Radial Basis Function Neural Networks (RBF) is another
common type of feed forward neural networks. Since they
perform classification by measuring distances between inputs
and the centers of the RBF hidden neurons, RBF networks are
much faster than the time consuming back propagation, and
most suitable for problems with large sample size [6].

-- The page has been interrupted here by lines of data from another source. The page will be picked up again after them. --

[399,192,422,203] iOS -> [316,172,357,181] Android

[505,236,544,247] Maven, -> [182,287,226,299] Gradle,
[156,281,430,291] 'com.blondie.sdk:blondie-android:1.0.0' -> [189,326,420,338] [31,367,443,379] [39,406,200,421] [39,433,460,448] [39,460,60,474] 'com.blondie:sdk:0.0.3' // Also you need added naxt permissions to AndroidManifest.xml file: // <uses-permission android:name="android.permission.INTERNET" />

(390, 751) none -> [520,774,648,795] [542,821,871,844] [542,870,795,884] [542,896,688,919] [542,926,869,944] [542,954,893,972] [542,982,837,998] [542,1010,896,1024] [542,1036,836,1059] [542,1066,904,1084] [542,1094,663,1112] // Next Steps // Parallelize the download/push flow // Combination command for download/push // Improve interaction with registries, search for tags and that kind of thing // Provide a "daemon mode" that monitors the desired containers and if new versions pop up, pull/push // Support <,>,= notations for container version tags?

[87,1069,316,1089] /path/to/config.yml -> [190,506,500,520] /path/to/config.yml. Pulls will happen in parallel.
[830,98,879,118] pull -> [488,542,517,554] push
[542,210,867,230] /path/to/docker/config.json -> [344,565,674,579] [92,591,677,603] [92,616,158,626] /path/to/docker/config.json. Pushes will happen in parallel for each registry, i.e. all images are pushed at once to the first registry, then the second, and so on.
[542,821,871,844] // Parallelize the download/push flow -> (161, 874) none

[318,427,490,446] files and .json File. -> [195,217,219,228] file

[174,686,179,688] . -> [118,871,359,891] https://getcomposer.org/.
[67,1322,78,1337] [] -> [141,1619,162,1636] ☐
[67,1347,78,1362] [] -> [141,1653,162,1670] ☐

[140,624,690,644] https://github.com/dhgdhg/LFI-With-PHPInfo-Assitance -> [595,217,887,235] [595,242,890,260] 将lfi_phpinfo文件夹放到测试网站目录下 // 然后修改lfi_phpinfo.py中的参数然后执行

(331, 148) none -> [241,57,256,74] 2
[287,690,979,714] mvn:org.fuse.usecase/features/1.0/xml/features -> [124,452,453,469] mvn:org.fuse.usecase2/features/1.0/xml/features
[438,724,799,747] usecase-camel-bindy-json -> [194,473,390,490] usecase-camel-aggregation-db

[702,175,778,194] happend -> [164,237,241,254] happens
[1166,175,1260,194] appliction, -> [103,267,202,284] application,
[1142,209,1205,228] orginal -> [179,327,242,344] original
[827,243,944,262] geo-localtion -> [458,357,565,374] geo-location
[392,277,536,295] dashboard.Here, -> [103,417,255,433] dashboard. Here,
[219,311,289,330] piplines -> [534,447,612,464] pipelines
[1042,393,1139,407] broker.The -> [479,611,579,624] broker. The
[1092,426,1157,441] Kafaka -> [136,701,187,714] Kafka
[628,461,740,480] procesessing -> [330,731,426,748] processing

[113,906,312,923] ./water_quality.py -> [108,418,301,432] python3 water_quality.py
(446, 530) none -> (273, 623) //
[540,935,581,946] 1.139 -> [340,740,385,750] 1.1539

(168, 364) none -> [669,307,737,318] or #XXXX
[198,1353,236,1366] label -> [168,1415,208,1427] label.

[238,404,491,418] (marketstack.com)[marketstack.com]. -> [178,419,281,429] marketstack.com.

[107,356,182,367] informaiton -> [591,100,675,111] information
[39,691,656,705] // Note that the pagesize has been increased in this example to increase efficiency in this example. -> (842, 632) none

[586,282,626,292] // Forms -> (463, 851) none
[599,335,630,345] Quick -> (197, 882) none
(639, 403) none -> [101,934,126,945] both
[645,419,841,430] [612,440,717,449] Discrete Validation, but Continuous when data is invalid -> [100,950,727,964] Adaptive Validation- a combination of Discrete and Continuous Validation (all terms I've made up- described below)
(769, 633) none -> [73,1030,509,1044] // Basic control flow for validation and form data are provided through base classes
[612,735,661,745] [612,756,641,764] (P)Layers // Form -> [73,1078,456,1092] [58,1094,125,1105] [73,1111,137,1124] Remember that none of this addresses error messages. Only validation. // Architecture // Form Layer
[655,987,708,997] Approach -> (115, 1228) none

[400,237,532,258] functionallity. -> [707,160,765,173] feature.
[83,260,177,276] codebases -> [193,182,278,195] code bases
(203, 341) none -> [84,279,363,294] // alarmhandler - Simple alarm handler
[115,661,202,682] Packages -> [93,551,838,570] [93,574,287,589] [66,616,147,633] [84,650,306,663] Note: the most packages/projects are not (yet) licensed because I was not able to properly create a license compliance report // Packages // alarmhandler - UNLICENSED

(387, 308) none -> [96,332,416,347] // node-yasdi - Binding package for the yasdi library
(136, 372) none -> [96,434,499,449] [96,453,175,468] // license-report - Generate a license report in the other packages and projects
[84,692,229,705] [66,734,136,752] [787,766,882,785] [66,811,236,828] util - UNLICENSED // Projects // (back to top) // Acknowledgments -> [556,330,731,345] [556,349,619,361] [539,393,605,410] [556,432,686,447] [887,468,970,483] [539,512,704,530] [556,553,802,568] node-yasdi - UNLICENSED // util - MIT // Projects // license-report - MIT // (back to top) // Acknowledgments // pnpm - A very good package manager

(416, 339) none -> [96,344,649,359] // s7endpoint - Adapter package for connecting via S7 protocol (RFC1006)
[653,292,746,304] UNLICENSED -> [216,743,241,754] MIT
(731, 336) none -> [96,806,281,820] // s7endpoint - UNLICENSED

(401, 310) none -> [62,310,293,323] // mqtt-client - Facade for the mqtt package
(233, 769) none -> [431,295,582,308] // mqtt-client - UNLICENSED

Research, such as Hofmann et al. [18], Liu et al. [31], Rapaka
[45] employed RBFs to learn multiple local clusters for well-
known attacks and for normal events. Other than being a
classifier, the RBF network is also used to fuse results from
multiple classifiers [6]. It outperformed five different decision
fusion functions, such as a DempsterShafer combination and
weighted majority vote. Jiang et al. [21] introduced a new
approach, which combines both misuse and anomaly
detections in a hierarchical RBF network. In the first layer, an
RBF anomaly detector defines the event nature if it is normal
or anomaly. Anomaly events then pass through a RBF misuse
detector chain, where each detector detects a specific type of
attack. Un classified anomaly events by any misuse detectors
were saved into a database. If enough anomaly events were
collected, they were clustered by a C-means clustering
algorithm into different groups, which used to train a misuse
RBF detector, and added to the misuse detector chain. This
mannar leads to detect and lable and all intrusion events
automatically.
2.1.4 Decision Tree (DT)
Quinlan [43] defined Decision Trees as “powerful and
common tools for classification and prediction. A decision
tree is a tree that has three main components: nodes, arcs and
leaves. Each node is labeled with a feature attribute, which is
most informative among the attributes not yet considered in
the path from the root. Each arc out of a node is labeled with a
feature value for the node’s feature, and each leaf is labeled
with a category or class. A decision tree can then be used to
classify a data point by starting at the root of the tree and
moving through it until a leaf node is reached. The leaf node
provides the classification of the data point. ID3 and C4.5
developed by Quinlan are the most common implementations
of the Decision Tree. ”
Peddabachigari et al. [41], proposed decision trees (DT) and
support vector machines (SVM) as intrusion-detection model.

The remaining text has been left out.